Tal vez este hecho exija un “cambio de paradigma”, un planteamiento más profundo. ¿Por qué nos cuesta tanto ir más allá de los límites de lo conocido? ¿Por qué nos resistimos a salir de nuestra zona de confort o de seguridad? ¿Por qué, en definitiva, nos cuestan los procesos de unión y a menudo anhelamos los de separación? ¿Tendrá que ver con esa primera separación de la madre que supone el nacimiento y que crea en nosotros una dinámica permanente de sucesivas separaciones como exigencia de maduración?  ¿O tendrá que ver, más bien, con el ejercicio del poder? No lo sé, aunque cada vez me inclino más a pensar que esta es la causa determinante. En cualquier caso, se suelen acumular los factores. Creo que nos cuesta mucho unirnos con los diferentes porque quizás tememos morir a lo nuestro y que más allá de lo conocido se extienda un desierto poblado de monstruos. O quizás porque los seres humanos tenemos necesidad de seguridad, de echar raíces en un territorio, de expresarnos en una lengua, de tejer lazos con los iguales, de compartir rasgos identitarios.
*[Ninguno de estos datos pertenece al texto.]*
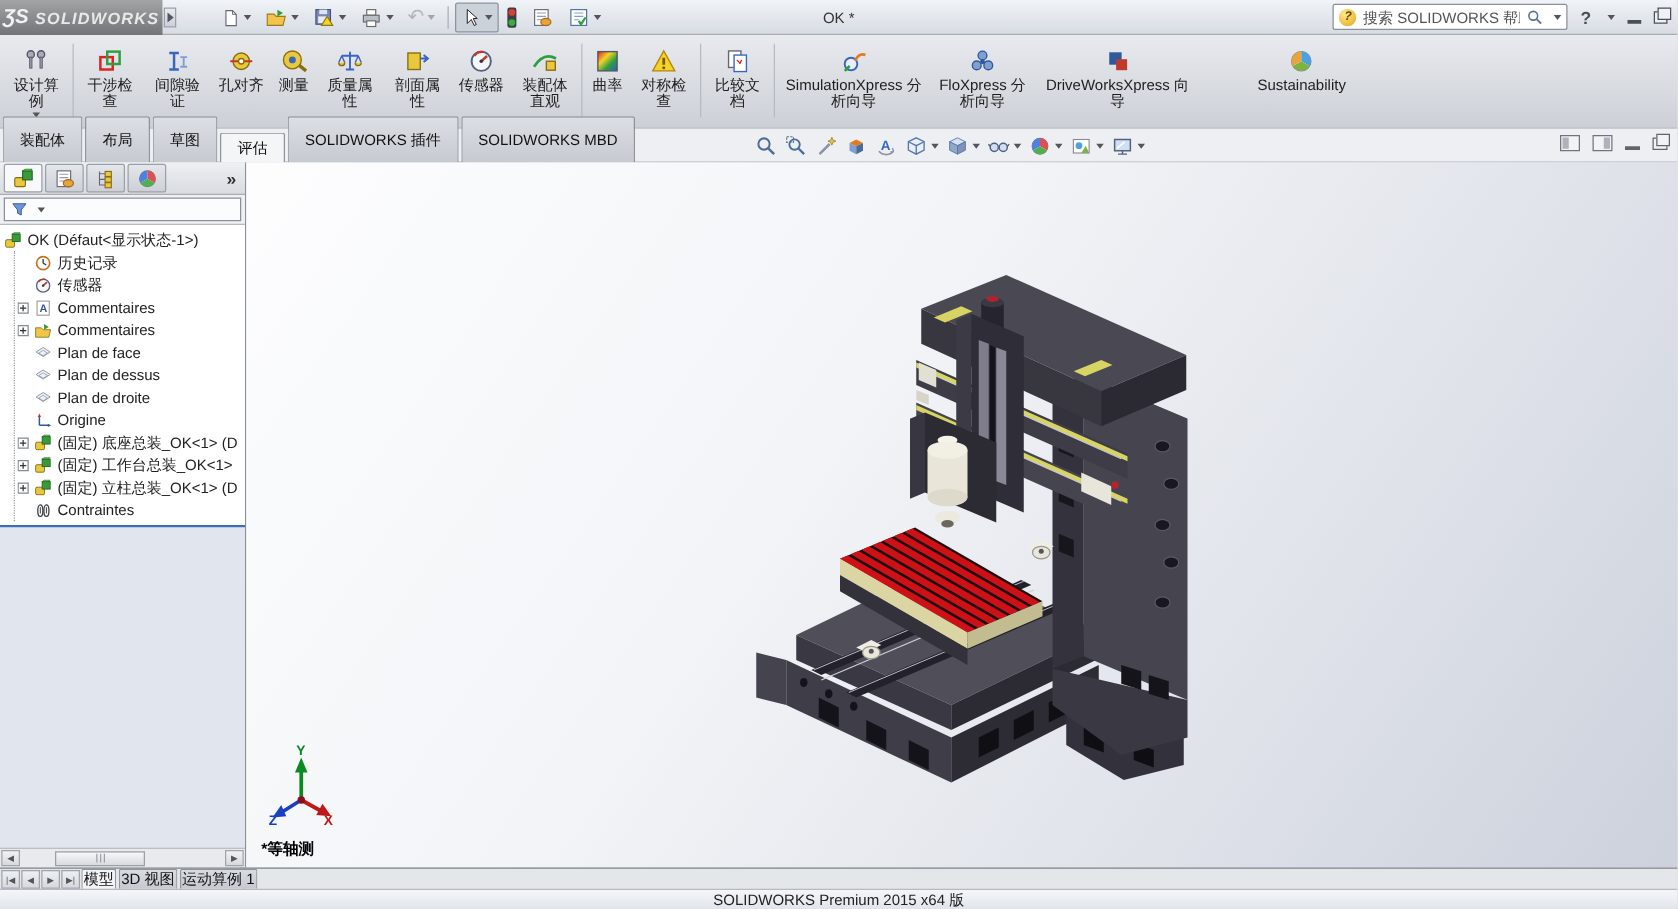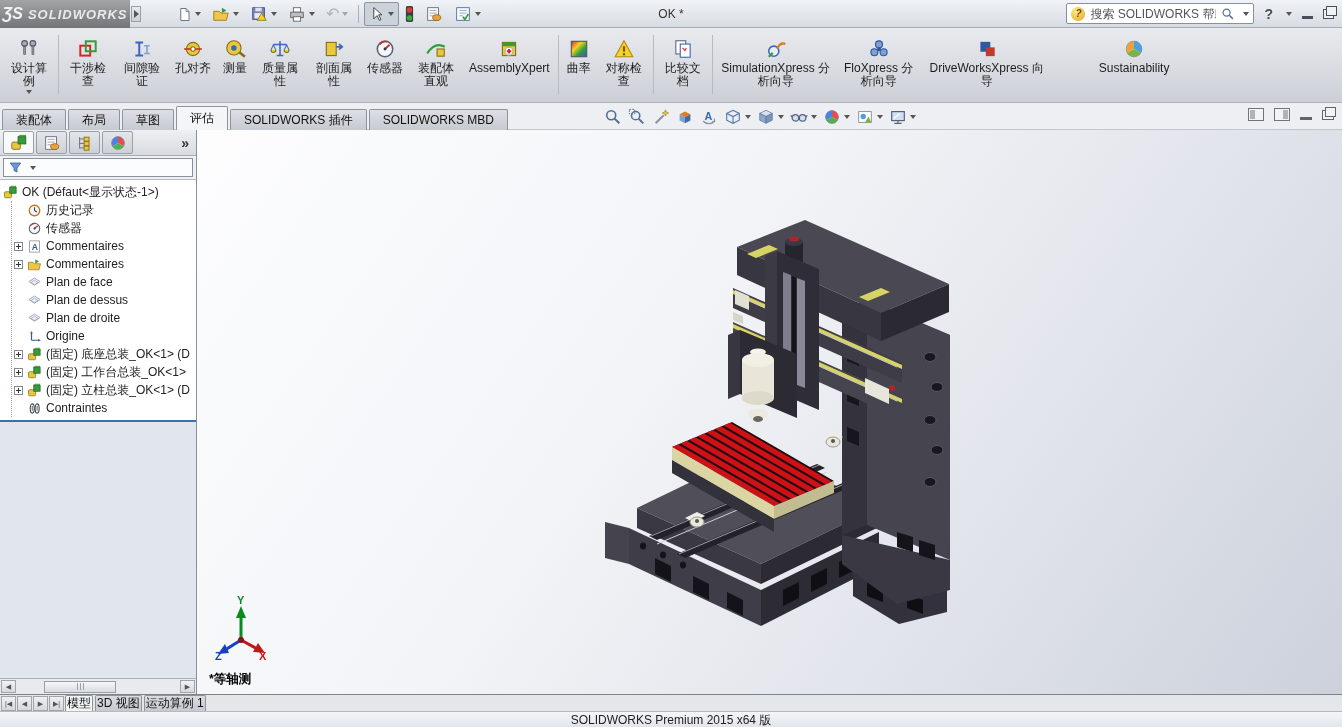--- a/index.html
+++ b/index.html
@@ -33,21 +33,21 @@
 
 .ribbon{position:absolute;left:0;top:28px;width:100%;height:75px;background:linear-gradient(#e8eaee,#d4d7dd 72%,#ccd0d6);border-bottom:1px solid #b0b4ba;display:flex;align-items:flex-start;padding:3px 2px 0 2px;}
 .rbtn{display:flex;flex-direction:column;align-items:center;padding:3px 5px 1px;border:1px solid transparent;border-radius:2px;}
 .ric{height:27px;display:flex;align-items:center;}
 .rlbl{font-size:12px;line-height:13px;text-align:center;color:#1d1d1d;}
 .w42{max-width:42px;}
 .rib-sep{width:1px;align-self:stretch;background:#b7bbc1;margin:4px 2px 8px;}
 
 .band{position:absolute;left:0;top:103px;width:100%;height:27px;background:#edeff2;border-bottom:1px solid #c3c7cd;}
 .ctabs{position:absolute;left:2px;top:104px;height:26px;display:flex;align-items:flex-end;gap:2px;}
-.ctab{height:21px;padding:0 13px;display:flex;align-items:center;background:linear-gradient(#dcdfe4,#c6cad1);border:1px solid #8f949c;border-bottom:none;border-radius:2px 2px 0 0;color:#111;}
+.ctab{height:37px;padding:0 13px;display:flex;align-items:center;background:linear-gradient(#dcdfe4,#c6cad1);border:1px solid #8f949c;border-bottom:none;border-radius:2px 2px 0 0;color:#111;}
 .ctab.active{height:24px;background:#f4f5f7;}
 .hud{position:absolute;left:602px;top:107px;display:flex;align-items:center;gap:2px;}
 .hbtn{display:flex;align-items:center;padding:1px 2px;}
 .band-right{position:absolute;right:8px;top:108px;display:flex;align-items:center;gap:10px;}
 .pane-ico{width:16px;height:13px;border:1px solid #70757d;background:#f2f3f5;position:relative;}
 .pane-ico .half{position:absolute;top:1px;bottom:1px;width:5px;background:#aeb3bb;}
 .pane-ico.l .half{left:1px;} .pane-ico.r .half{right:1px;}
 .minbar2{width:12px;height:3px;background:#60656d;margin-top:7px;}
 .restore2{width:12px;height:10px;border:1.5px solid #60656d;position:relative;background:#f2f3f5;}
 .restore2::before{content:"";position:absolute;left:2px;top:-4px;width:9px;height:8px;border:1.5px solid #60656d;background:#f2f3f5;}
@@ -463,28 +463,20 @@
       <span class="rlbl">传感器</span>
     </div>
   <div class="rbtn">
       <span class="ric">
         <svg width="22" height="22">
           <use href="#s-swoosh"></use>
         </svg>
       </span>
       <span class="rlbl w42">装配体直观</span>
     </div>
-  <div class="rbtn">
-      <span class="ric">
-        <svg width="22" height="22">
-          <use href="#s-axpert"></use>
-        </svg>
-      </span>
-      <span class="rlbl">AssemblyXpert</span>
-    </div>
   <div class="rib-sep"></div>
   <div class="rbtn">
       <span class="ric">
         <svg width="22" height="22">
           <use href="#s-rainbow"></use>
         </svg>
       </span>
       <span class="rlbl">曲率</span>
     </div>
   <div class="rbtn">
Cuando algunos hermanos me hablan en estos términos, que respeto mucho, suelo replicar así: “¿Te parece poco profundo e identitario compartir un mismo carisma misionero que va más allá de la etnia, la tribu, la nación, la cultura o la lengua?”. Por mucho que condicione mi forma de ser, mi cosmovisión y mis hábitos, yo no he elegido nacer en un país (España), tener una determinada lengua materna (castellano) o alimentarme de pan de trigo más que de arroz, pero sí he elegido libremente ser claretiano como respuesta a la llamada del Señor. Los valores elegidos tendrían que tener prioridad sobre los factores heredados, pero no suele ser así. El ser humano es más proclive a dejarse llevar por el reclamo de la tribu (cualquiera que ella sea) que a construir nuevas relaciones basadas en valores universales como la igualdad, la equidad y la fraternidad. Pero si no somos capaces de construir unidades mayores sobre la base de algunos valores compartidos –que siempre nos exigen ir más allá de nosotros mismos– corremos el riesgo de dividirnos en minúsculos fragmentos que, tarde o temprano, entrarán en litigio para defender los propios intereses.
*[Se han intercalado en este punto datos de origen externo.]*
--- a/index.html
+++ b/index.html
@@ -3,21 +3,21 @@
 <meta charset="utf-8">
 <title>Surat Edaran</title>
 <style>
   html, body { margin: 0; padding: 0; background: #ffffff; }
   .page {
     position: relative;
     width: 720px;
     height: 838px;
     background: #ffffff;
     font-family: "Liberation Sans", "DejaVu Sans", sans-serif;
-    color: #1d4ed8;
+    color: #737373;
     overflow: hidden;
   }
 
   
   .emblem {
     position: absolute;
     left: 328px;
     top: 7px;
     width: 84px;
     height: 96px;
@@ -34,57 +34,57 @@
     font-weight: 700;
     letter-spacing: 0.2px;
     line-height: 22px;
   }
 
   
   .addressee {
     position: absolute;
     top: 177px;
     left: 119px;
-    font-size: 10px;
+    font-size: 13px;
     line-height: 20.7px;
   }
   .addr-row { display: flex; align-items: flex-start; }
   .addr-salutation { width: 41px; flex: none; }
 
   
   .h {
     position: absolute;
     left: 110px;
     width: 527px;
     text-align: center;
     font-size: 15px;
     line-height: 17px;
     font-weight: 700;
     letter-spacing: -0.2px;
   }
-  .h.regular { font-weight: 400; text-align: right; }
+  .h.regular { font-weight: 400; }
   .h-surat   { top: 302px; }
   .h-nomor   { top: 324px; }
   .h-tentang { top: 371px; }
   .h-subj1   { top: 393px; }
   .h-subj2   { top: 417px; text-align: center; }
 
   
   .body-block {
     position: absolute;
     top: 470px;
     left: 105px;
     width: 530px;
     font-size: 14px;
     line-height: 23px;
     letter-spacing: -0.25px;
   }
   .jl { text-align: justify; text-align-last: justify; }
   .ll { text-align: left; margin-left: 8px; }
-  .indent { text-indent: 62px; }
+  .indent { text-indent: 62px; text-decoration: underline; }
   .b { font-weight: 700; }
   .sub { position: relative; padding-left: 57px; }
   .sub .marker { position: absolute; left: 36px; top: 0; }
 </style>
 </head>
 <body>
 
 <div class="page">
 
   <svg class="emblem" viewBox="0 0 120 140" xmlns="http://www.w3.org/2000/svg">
En fin, la entrada de hoy tiene más el tono de un desahogo que de una reflexión articulada. Por eso, conviene tomarla –como decían los clásicos– cum grano salis.  Si no se dispone de sal, siempre se puede entretener uno escuchando el tema que ha ganado este año el festival de San Remo: Non mi avete fatto niente. Canción italiana en estado puro. Espero que os guste.